Kesalahan Tatabahasa

This tutorial is available as an IPython notebook at Malaya/example/tatabahasa.

This module only trained on standard language structure, so it is not save to use it for local language structure.

[1]:
import malaya
from pprint import pprint
/Library/Frameworks/Python.framework/Versions/3.7/lib/python3.7/site-packages/tensorflow_addons/utils/ensure_tf_install.py:67: UserWarning: Tensorflow Addons supports using Python ops for all Tensorflow versions above or equal to 2.3.0 and strictly below 2.5.0 (nightly versions are not supported).
 The versions of TensorFlow you are currently using is 2.5.0 and is not supported.
Some things might work, some things might not.
If you were to encounter a bug, do not file an issue.
If you want to make sure you're using a tested and supported configuration, either change the TensorFlow version or the TensorFlow Addons's version.
You can find the compatibility matrix in TensorFlow Addon's readme:
https://github.com/tensorflow/addons
  UserWarning,
/Library/Frameworks/Python.framework/Versions/3.7/lib/python3.7/site-packages/tensorflow_addons/utils/resource_loader.py:103: UserWarning: You are currently using TensorFlow 2.5.0 and trying to load a custom op (custom_ops/seq2seq/_beam_search_ops.so).
TensorFlow Addons has compiled its custom ops against TensorFlow 2.4.0, and there are no compatibility guarantees between the two versions.
This means that you might get segfaults when loading the custom op, or other kind of low-level errors.
 If you do, do not file an issue on Github. This is a known limitation.
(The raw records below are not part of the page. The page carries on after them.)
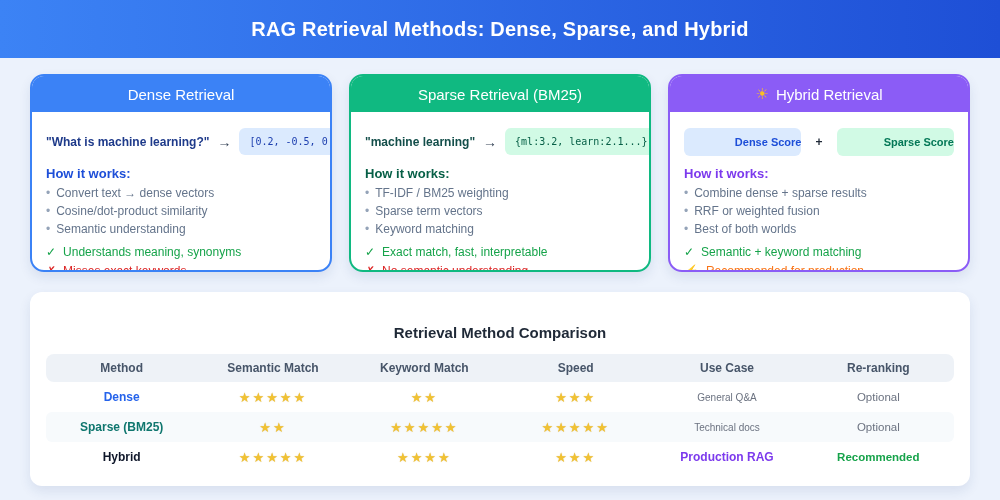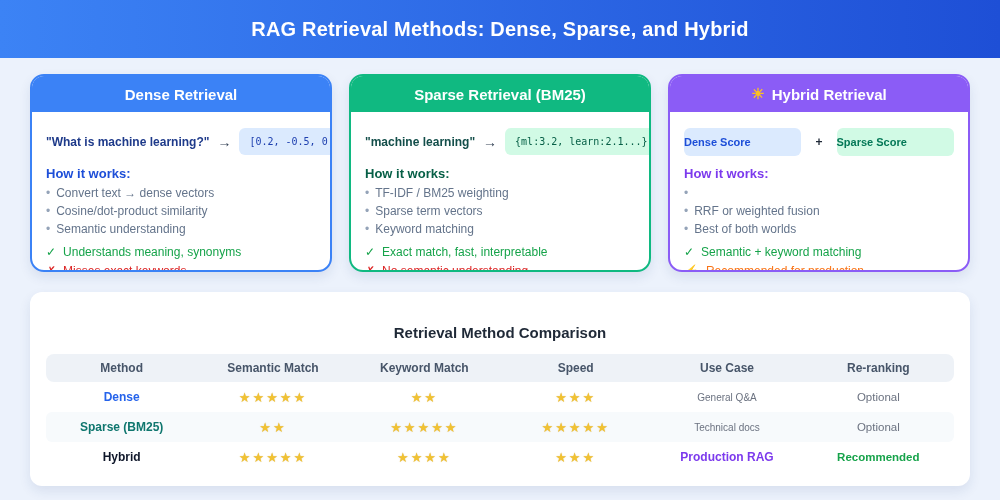--- a/index.html
+++ b/index.html
@@ -15,37 +15,37 @@
   .banner h1 { margin:0; color:#ffffff; font-size:20px; font-weight:700; letter-spacing:.2px; }
 
   
   .cards { display:flex; gap:17px; padding:16px 30px 0; }
   .card { flex:1; background:#ffffff; border-radius:14px; border:2px solid; overflow:hidden;
     height:198px; box-shadow:0 5px 12px rgba(30,60,120,.10); }
   .card.dense  { border-color:#3b82f6; }
   .card.sparse { border-color:#10b981; }
   .card.hybrid { border-color:#8b5cf6; }
   .card-head { height:36px; display:flex; align-items:center; justify-content:center; gap:7px;
-    color:#fff; font-weight:700; font-size:15px; }
+    color:#fff; font-weight:400; font-size:15px; }
   .dense  .card-head { background:#3b82f6; }
   .sparse .card-head { background:#10b981; }
   .hybrid .card-head { background:#8b5cf6; }
   .sun { color:#fbbf24; font-size:15px; }
   .card-body { padding:10px 14px 0; }
 
   .example { display:flex; align-items:center; gap:8px; margin:4px 0 9px; min-height:31px; }
   .query { font-size:12px; font-weight:600; white-space:nowrap; }
   .dense  .query { color:#1e3a8a; }
   .sparse .query { color:#134e4a; }
   .arrow { font-size:14px; color:#334155; font-weight:700; }
   .chip { font-family:"DejaVu Sans Mono", monospace; font-size:10px; padding:8px 10px; border-radius:6px; white-space:nowrap; }
   .dense  .chip { background:#dbeafe; color:#1e40af; }
   .sparse .chip { background:#d1fae5; color:#065f46; }
 
-  .pill { font-size:11px; font-weight:600; padding:8px 0; width:120px; text-align:left; border-radius:6px; }
+  .pill { font-size:11px; font-weight:600; padding:8px 0; width:120px; text-align:right; border-radius:6px; }
   .pill.densepill  { background:#dbeafe; color:#1d4ed8; }
   .pill.sparsepill { background:#d1fae5; color:#047857; }
   .plus { font-size:12px; font-weight:700; color:#1f2937; margin:0 6px; }
 
   .how { font-size:13px; font-weight:700; margin:2px 0 5px; }
   .dense  .how { color:#1d4ed8; }
   .sparse .how { color:#065f46; }
   .hybrid .how { color:#7c3aed; }
 
   .bullets { list-style:none; margin:0; padding:0; }
@@ -169,20 +169,21 @@
       <div class="card-body">
         <div class="example">
           <span class="pill densepill">Dense Score</span>
           <span class="plus">+</span>
           <span class="pill sparsepill">Sparse Score</span>
         </div>
         <div class="how">How it works:</div>
         <ul class="bullets">
           <li>
               <span class="dot">•</span>
+              <span>Combine dense + sparse results</span>
             </li>
           <li>
               <span class="dot">•</span>
               <span>RRF or weighted fusion</span>
             </li>
           <li>
               <span class="dot">•</span>
               <span>Best of both worlds</span>
             </li>
         </ul>

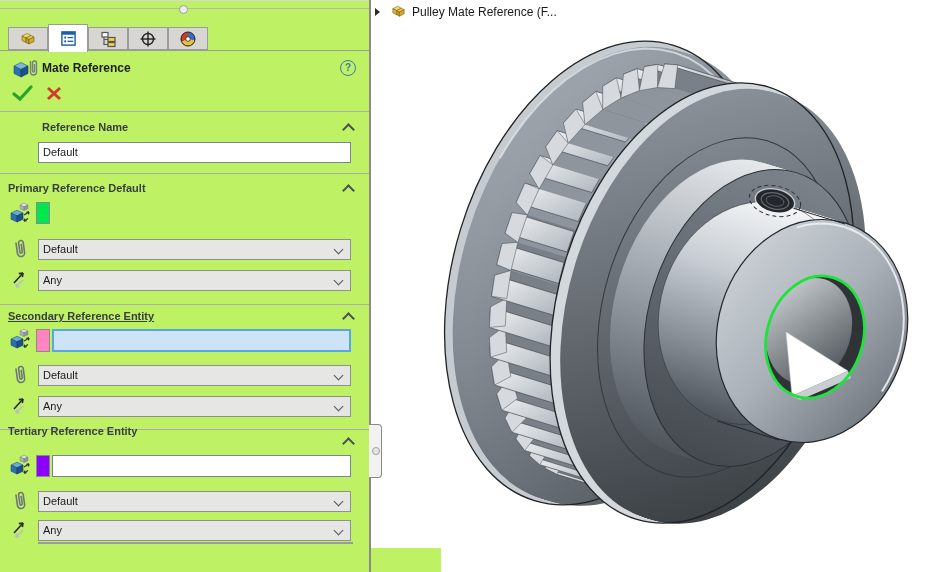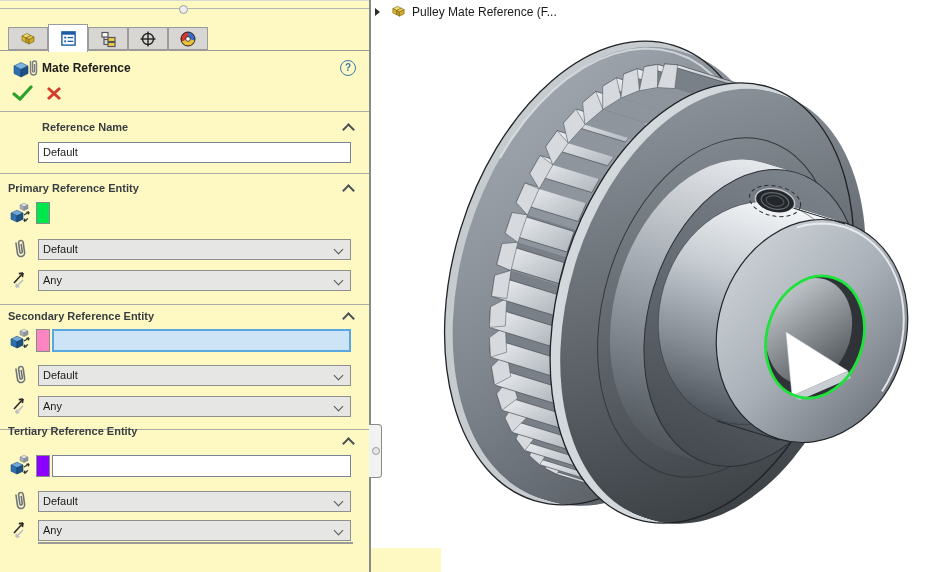--- a/index.html
+++ b/index.html
@@ -1,20 +1,20 @@
 <!DOCTYPE html>
 <html><head>
 <meta charset="utf-8">
 <style>
   html,body{margin:0;padding:0;}
   .page{position:relative;width:944px;height:572px;background:#ffffff;overflow:hidden;
         font-family:"Liberation Sans",sans-serif;font-size:11px;color:#1a1a1a;cursor:default;}
   .abs{position:absolute;}
   
-  .panel{position:absolute;left:0;top:0;width:441px;height:572px;background:#fef9c3;}
+  .panel{position:absolute;left:0;top:0;width:441px;height:572px;background:#bef264;}
   .panel-border{position:absolute;left:369px;top:0;width:2px;height:572px;background:#8a8a8a;}
   .hline{position:absolute;background:#ababab;height:1px;}
   .splitdot{position:absolute;width:7px;height:7px;border-radius:50%;border:1px solid #9e9e9e;background:#ededed;}
   
   .tab{position:absolute;top:27px;width:40px;height:23px;background:#d8d6d2;border:1px solid #9b9b9b;
        box-sizing:border-box;display:flex;align-items:center;justify-content:center;}
   .tab.active{top:24px;height:28px;background:#ffffff;border-bottom:none;z-index:3;}
   .tabline{position:absolute;left:0;top:50px;width:369px;height:1px;background:#9b9b9b;z-index:1;}
   
   .pm-title{position:absolute;left:42px;top:61px;font-size:12px;font-weight:bold;color:#1d1d1d;}
@@ -118,21 +118,21 @@
     </svg>
 
     <div class="hline" style="left:0;top:111px;width:369px;"></div>
 
     <div class="grp-h" style="top:121px;margin-left:34px;">Reference Name</div>
     <div class="chev-up" style="left:344px;top:125px;"></div>
     <div class="inputbox" style="left:38px;top:142px;width:313px;height:21px;">Default</div>
 
     <div class="hline" style="left:0;top:173px;width:369px;"></div>
 
-    <div class="grp-h" style="top:182px;">Primary Reference Entity</div>
+    <div class="grp-h" style="top:182px;">Primary Reference Default</div>
     <div class="chev-up" style="left:344px;top:186px;"></div>
 
     <svg class="abs" style="left:8px;top:201px;" width="24" height="24" viewBox="0 0 24 24">
       <path d="M12 4 L16 2.2 L20 4 L16 5.8 Z" fill="#dfe3e7" stroke="#7b828a" stroke-width="0.5"></path>
       <path d="M12 4 L16 5.8 L16 9.5 L12 7.7 Z" fill="#aab1b8" stroke="#7b828a" stroke-width="0.5"></path>
       <path d="M20 4 L16 5.8 L16 9.5 L20 7.7 Z" fill="#8d949c" stroke="#7b828a" stroke-width="0.5"></path>
       <path d="M3 12 L9 9.2 L15 12 L9 14.8 Z" fill="#6fa8d8" stroke="#1d5286" stroke-width="0.6"></path>
       <path d="M3 12 L9 14.8 L9 21 L3 18.2 Z" fill="#2e6fae" stroke="#1d5286" stroke-width="0.6"></path>
       <path d="M15 12 L9 14.8 L9 21 L15 18.2 Z" fill="#1d5286" stroke="#14385c" stroke-width="0.6"></path>
       <path d="M16 14 L21 11" stroke="#333" stroke-width="1.3"></path>
@@ -156,21 +156,21 @@
       <path d="M14 12 L7 19" stroke="#b9bdc2" stroke-width="1.6"></path>
       <path d="M7 19 L10.4 18.5 M7 19 L7.5 15.6" stroke="#b9bdc2" stroke-width="1.6"></path>
     </svg>
     <div class="combo" style="left:38px;top:270px;width:313px;height:21px;">
       <span>Any</span>
       <span class="cv"></span>
     </div>
 
     <div class="hline" style="left:0;top:304px;width:369px;"></div>
 
-    <div class="grp-h" style="top:310px;">Secondary Reference Entity</div>
+    <div class="grp-h" style="top:310px;text-decoration:underline;">Secondary Reference Entity</div>
     <div class="chev-up" style="left:344px;top:314px;"></div>
 
     <svg class="abs" style="left:8px;top:327px;" width="24" height="24" viewBox="0 0 24 24">
       <path d="M12 4 L16 2.2 L20 4 L16 5.8 Z" fill="#dfe3e7" stroke="#7b828a" stroke-width="0.5"></path>
       <path d="M12 4 L16 5.8 L16 9.5 L12 7.7 Z" fill="#aab1b8" stroke="#7b828a" stroke-width="0.5"></path>
       <path d="M20 4 L16 5.8 L16 9.5 L20 7.7 Z" fill="#8d949c" stroke="#7b828a" stroke-width="0.5"></path>
       <path d="M3 12 L9 9.2 L15 12 L9 14.8 Z" fill="#6fa8d8" stroke="#1d5286" stroke-width="0.6"></path>
       <path d="M3 12 L9 14.8 L9 21 L3 18.2 Z" fill="#2e6fae" stroke="#1d5286" stroke-width="0.6"></path>
       <path d="M15 12 L9 14.8 L9 21 L15 18.2 Z" fill="#1d5286" stroke="#14385c" stroke-width="0.6"></path>
       <path d="M16 14 L21 11" stroke="#333" stroke-width="1.3"></path>

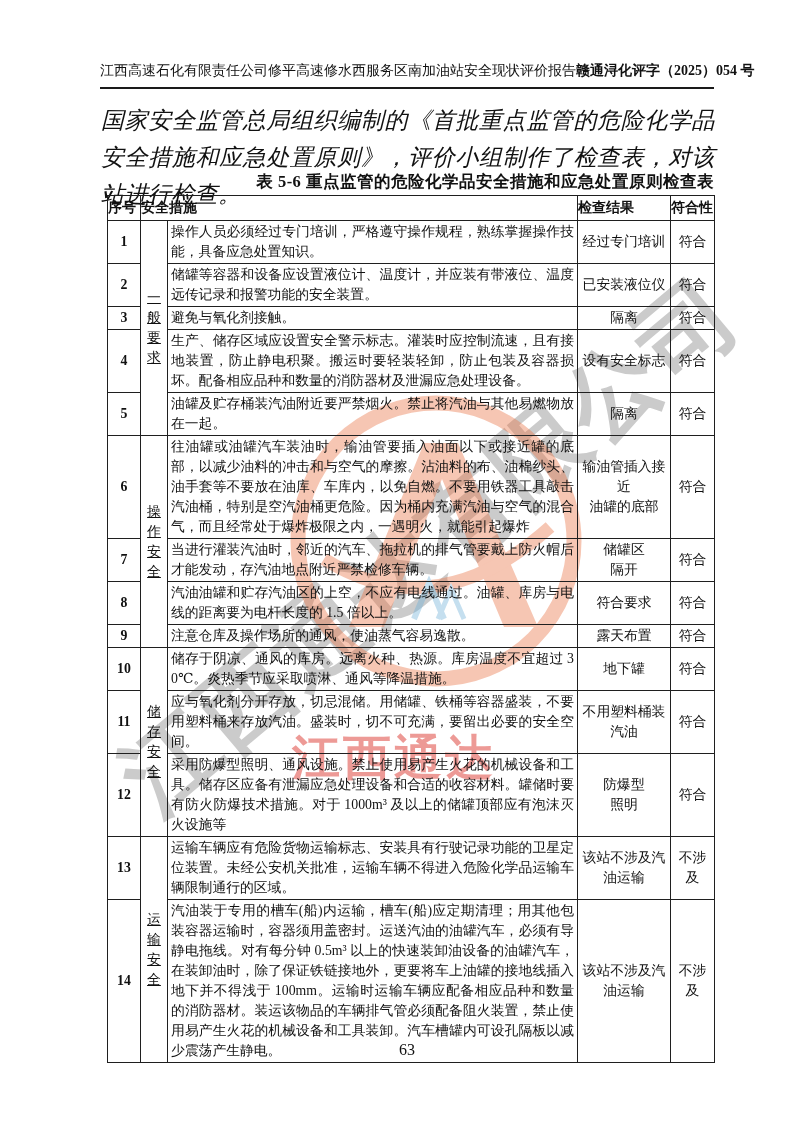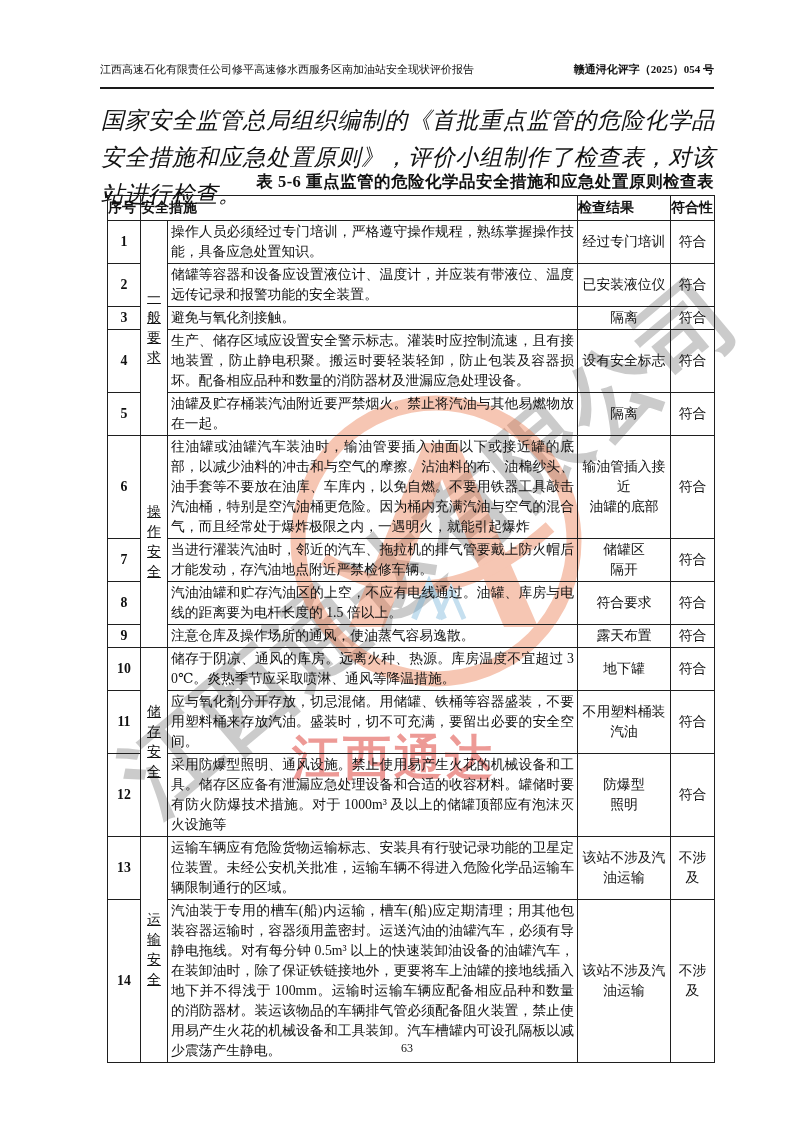--- a/index.html
+++ b/index.html
@@ -7,21 +7,21 @@
     width:800px;height:1131px;position:relative;background:#ffffff;
     font-family:"Liberation Serif","DejaVu Serif",serif;color:#111;
     overflow:hidden;
   }
   .page{position:absolute;left:0;top:0;width:800px;height:1131px;}
 
   
   .doc-header{
     position:absolute;left:100px;top:62px;width:614px;
     display:flex;justify-content:space-between;align-items:flex-end;
-    font-size:11px;letter-spacing:0px;white-space:nowrap;
+    font-size:14px;letter-spacing:0px;white-space:nowrap;
   }
   .doc-header .hdr-right{font-weight:bold;}
   .hdr-rule{position:absolute;left:100px;top:87px;width:614px;height:0;
     border-top:2px solid #1a1a1a;}
 
   
   .intro{
     position:absolute;left:101px;top:102px;width:614px;
     font-size:23px;line-height:37px;text-align:justify;letter-spacing:0.4px;font-style:italic;
   }
@@ -52,21 +52,21 @@
     text-align:center;font-size:12.8px;line-height:16px;
     padding:0 1px;word-break:break-all;text-decoration:underline;
   }
   td.c-measure{text-align:justify;padding:2px 4px 2px 5px;word-break:break-all;margin-top:28px;}
   td.c-result{text-align:center;white-space:pre-line;font-size:13.2px;line-height:21px;padding:1px 2px;}
   td.c-comp{text-align:center;font-size:13.5px;padding:1px 1px;}
 
   
   .page-num{
     position:absolute;left:100px;top:1041px;width:614px;text-align:center;
-    font-size:12px;
+    font-size:16px;
   }
 
   
   .wm{position:absolute;pointer-events:none;}
   .wm-stamp{left:286px;top:391px;width:300px;height:300px;opacity:0.40;}
   .wm-diag{
     left:20px;top:482px;width:820px;text-align:center;
     transform:rotate(-40deg);transform-origin:center;
     font-size:94px;font-weight:bold;letter-spacing:2px;white-space:nowrap;
     color:rgba(125,125,125,0.40);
It might help you to fallback to pure Python ops with TF_ADDONS_PY_OPS . To do that, see https://github.com/tensorflow/addons#gpucpu-custom-ops

You can also change the TensorFlow version installed on your system. You would need a TensorFlow version equal to or above 2.4.0 and strictly below 2.5.0.
 Note that nightly versions of TensorFlow, as well as non-pip TensorFlow like `conda install tensorflow` or compiled from source are not supported.

The last solution is to find the TensorFlow Addons version that has custom ops compatible with the TensorFlow installed on your system. To do that, refer to the readme: https://github.com/tensorflow/addons
  UserWarning,
/Users/huseinzolkepli/Documents/malaya-boilerplate/malaya_boilerplate/frozen_graph.py:28: UserWarning: Cannot import beam_search_ops from Tensorflow Addons, `deep_model` for stemmer will not available to use, make sure Tensorflow Addons version >= 0.12.0
  'Cannot import beam_search_ops from Tensorflow Addons, `deep_model` for stemmer will not available to use, make sure Tensorflow Addons version >= 0.12.0'

List available Transformer models

[2]:
malaya.tatabahasa.available_transformer()
INFO:root:tested on 7.5k kesalahan tatabahasa texts.
[2]:
Size (MB) Quantized Size (MB) WER
t5 1250.0 481.00 0.017890
small-t5 355.6 195.00 0.018797
tiny-t5 208.0 103.00 0.032804
super-tiny-t5 81.8 27.10 0.035114
3x-super-tiny-t5 18.3 4.46 0.036762

Load Transformer model

def transformer(model: str = 'small-t5', quantized: bool = False, **kwargs):
    """
    Load Malaya transformer encoder-decoder model to correct a `kesalahan tatabahasa` text.

    Parameters
    ----------
    model : str, optional (default='small-t5')
        Model architecture supported. Allowed values:

        * ``'t5'`` - T5 BASE parameters.
        * ``'small-t5'`` - T5 SMALL parameters.
        * ``'tiny-t5'`` - T5 TINY parameters.
        * ``'super-tiny-t5'`` - T5 SUPER TINY parameters.
        * ``'3x-super-tiny-t5'`` - T5 3X SUPER TINY parameters.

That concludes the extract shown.